Electron microscopy was performed as described in29. Quantification of spine apparatuses was performed according to17. The percentage of spines with spine apparatus was determined in random ultrathin sections of hippocampus (stratum radiatum of CA1) from wild-type mice (male: n = 4; female: n = 3). A regular spine apparatus was considered to be present if at least two dense plates and at least two tubules of smooth ER were detected in close apposition.

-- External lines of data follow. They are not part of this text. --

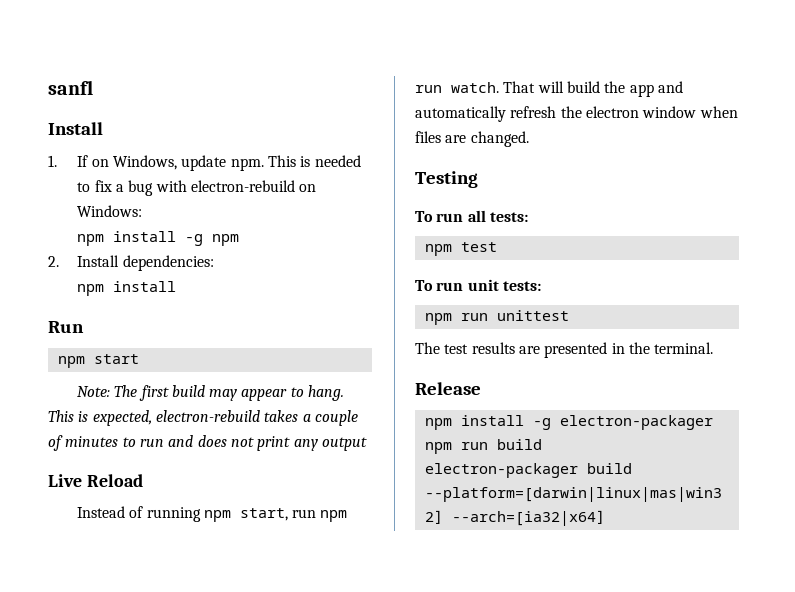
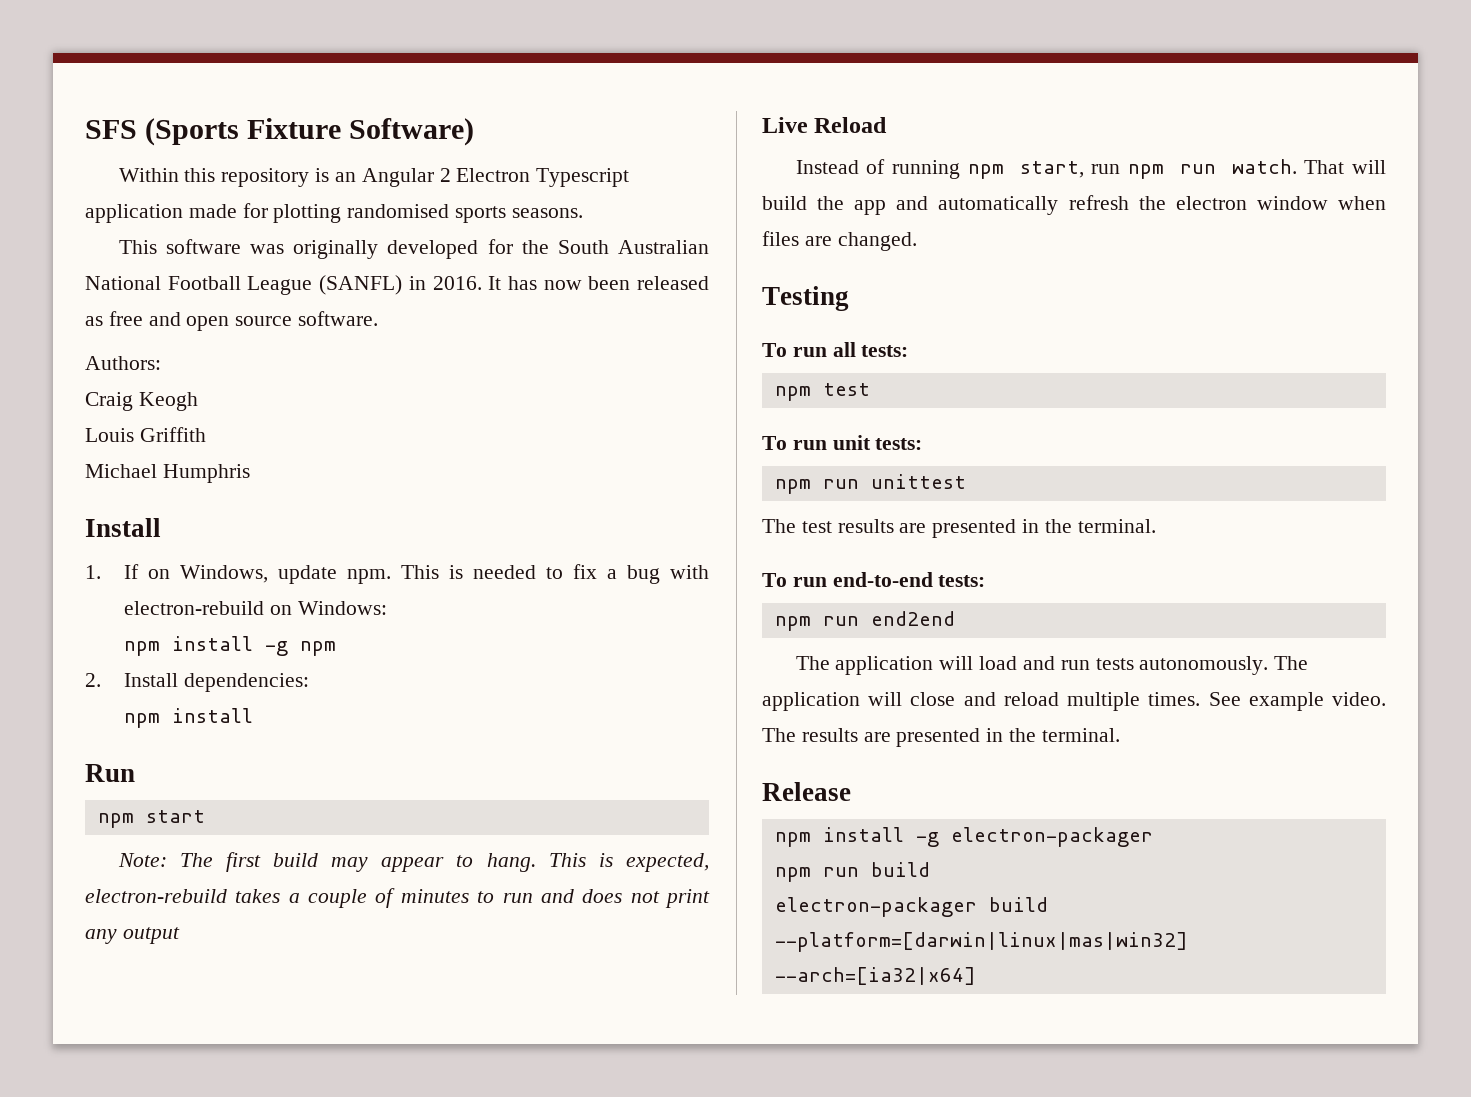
- sanfl
+ SFS (Sports Fixture Software)
+ Within this repository is an Angular 2 Electron Typescript application made for plotting randomised sports seasons.
+ This software was originally developed for the South Australian National Football League (SANFL) in 2016. It has now been released as free and open source software.
+ Authors:
+ Craig Keogh
+ Louis Griffith
+ Michael Humphris
+ To run end-to-end tests:
+ npm run end2end
+ The application will load and run tests autonomously. The application will close and reload multiple times. See example video. The results are presented in the terminal.

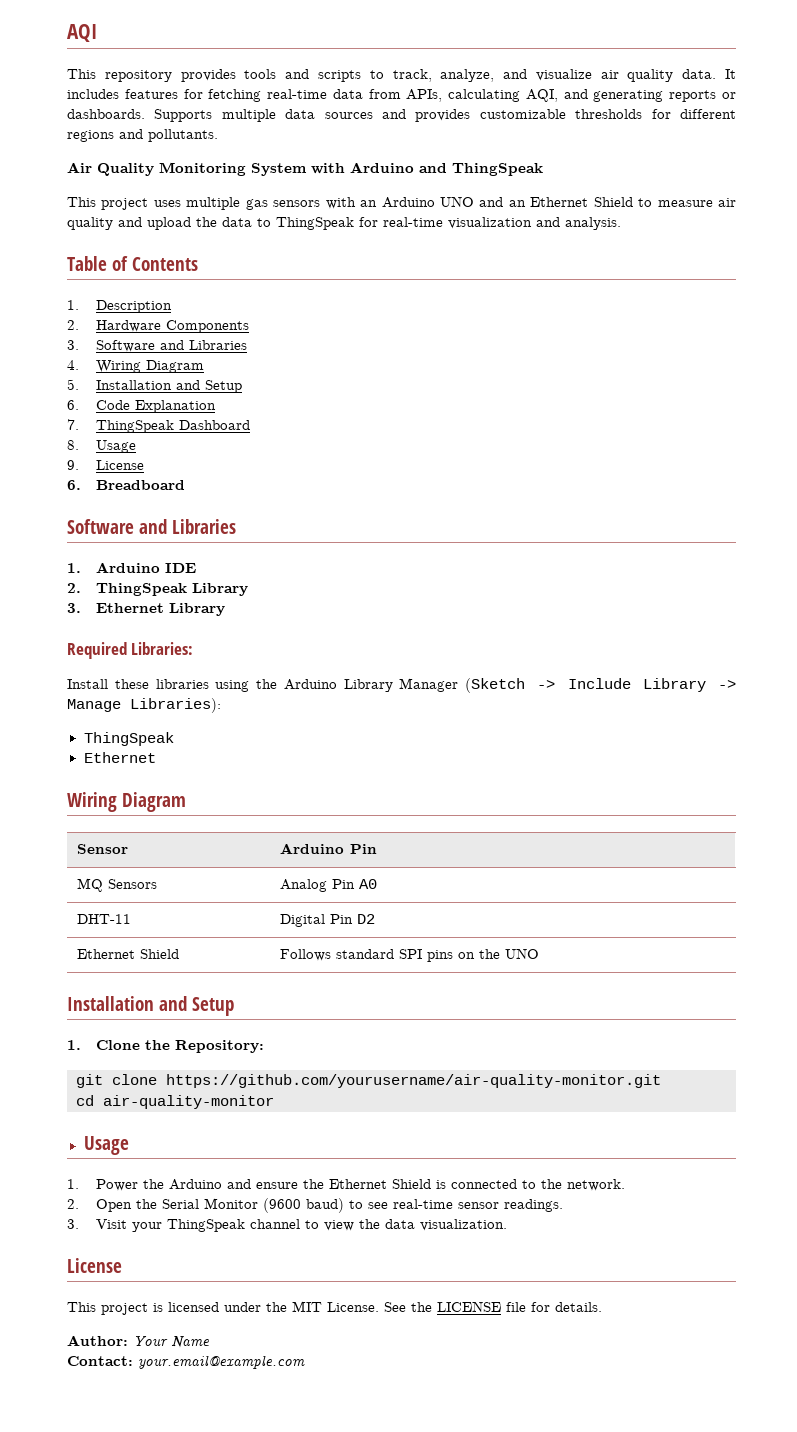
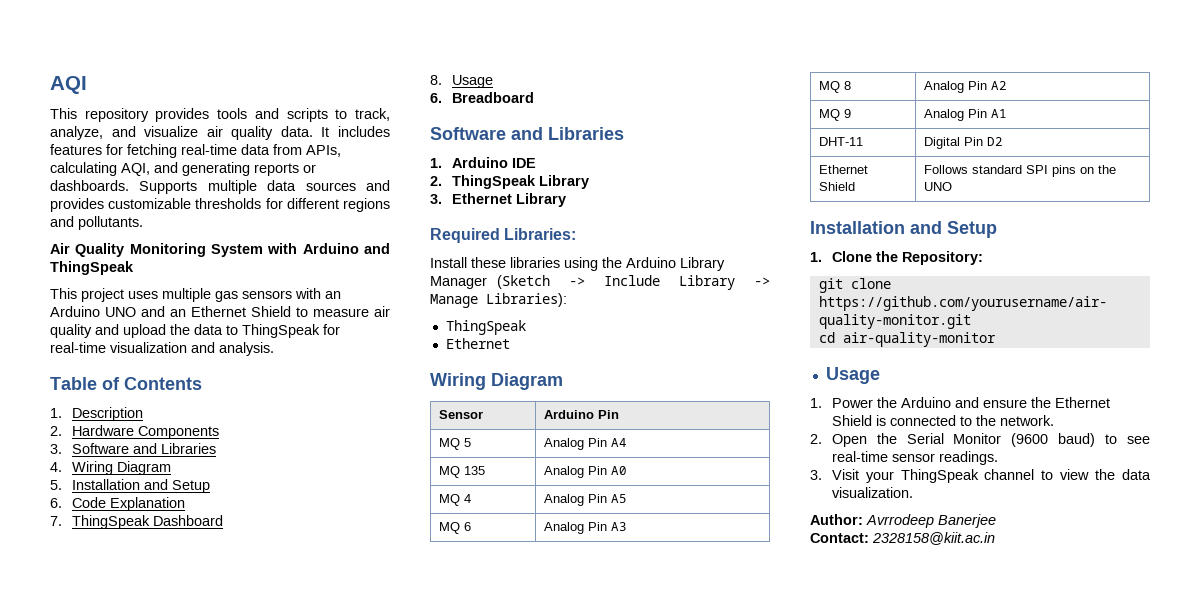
- 9. License
- MQ Sensors | Analog Pin A0
+ MQ 5 | Analog Pin A4
+ MQ 135 | Analog Pin A0
+ MQ 4 | Analog Pin A5
+ MQ 6 | Analog Pin A3
+ MQ 8 | Analog Pin A2
+ MQ 9 | Analog Pin A1
  3. Visit your ThingSpeak channel to view the data visualization.
- License
- This project is licensed under the MIT License. See the LICENSE file for details.
- Author: Your Name
+ Author: Avrrodeep Banerjee
- Contact: your.email@example.com
+ Contact: 2328158@kiit.ac.in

Image acquisition and data analysis

For quantification of dendritic spines, images were captured on a Leica SP5 confocal microscope with a 63 × objective and Z-series (z-step of 0.13 µm, a system optimized value which offered the best z-resolution and kept the amount of bleaching to a minimum) with 6 × zoom and 2048 × 512 pixels. Low magnification views were imaged with a 20 × objective and a z-step of 0.63 µm. To assess spine density and spine phenotype, a minimum of 90 cells for each group was randomly selected and 2–3 dendrites per neuron were analyzed to determine the ratio of large spines. Large spines were discriminated from other spine types by a bulbous-like head (head-diameter ≥ 0.6 µm; see32) (n = number of animals per sex (n = 4 animals per male and n = 12 animals per female (n = 4 per cyclic stage) with at least 117–463 dendrites). Spines on secondary and tertiary dendrites were measured and the distance to the soma varied from 50–100 µm (apical dendrites). Acquisition and data analysis were performed by investigators blind to the experimental conditions. All morphometric measurements were done with Neurolucida image analysis software.

Statistics

All data are presented as means ± SEM or means ± SD. A level of significance of p ≤ 0.05 was adopted (*p ≤ 0.05, **p ≤ 0.01, ***p ≤ 0.001, n.s. = not significant). Spine data were analysed using a mixed model, after testing for normal distribution (Fig. 1h–k). In the case of Fig. 1i–k, values were converted via logarithmic transformation prior to statistical analysis. Data from Western Blots, quantified by densitometry using ImageJ (1.49n), were determined for each blot, and transformed into percentage of protein expression of female samples relative to male samples (which were set to a reference value of 100%). Afterwards, data from all blots could be compared. Percentage values were averaged, and depending on the data being parametric or nonparametric, were analyzed by either using a Student’s t-test or Mann–Whitney U test (Student’s t-test (parametric; paired, two-tailed): Figs. 3c, 4c; Mann–Whitney U test (nonparametric): Figs. 3a,b,d,e, 4a,b,d,e). Spine apparatus data were analysed using a mixed model (Fig. 2b). The statistical analysis was assessed with SPSS 24.0.0.2/26.0.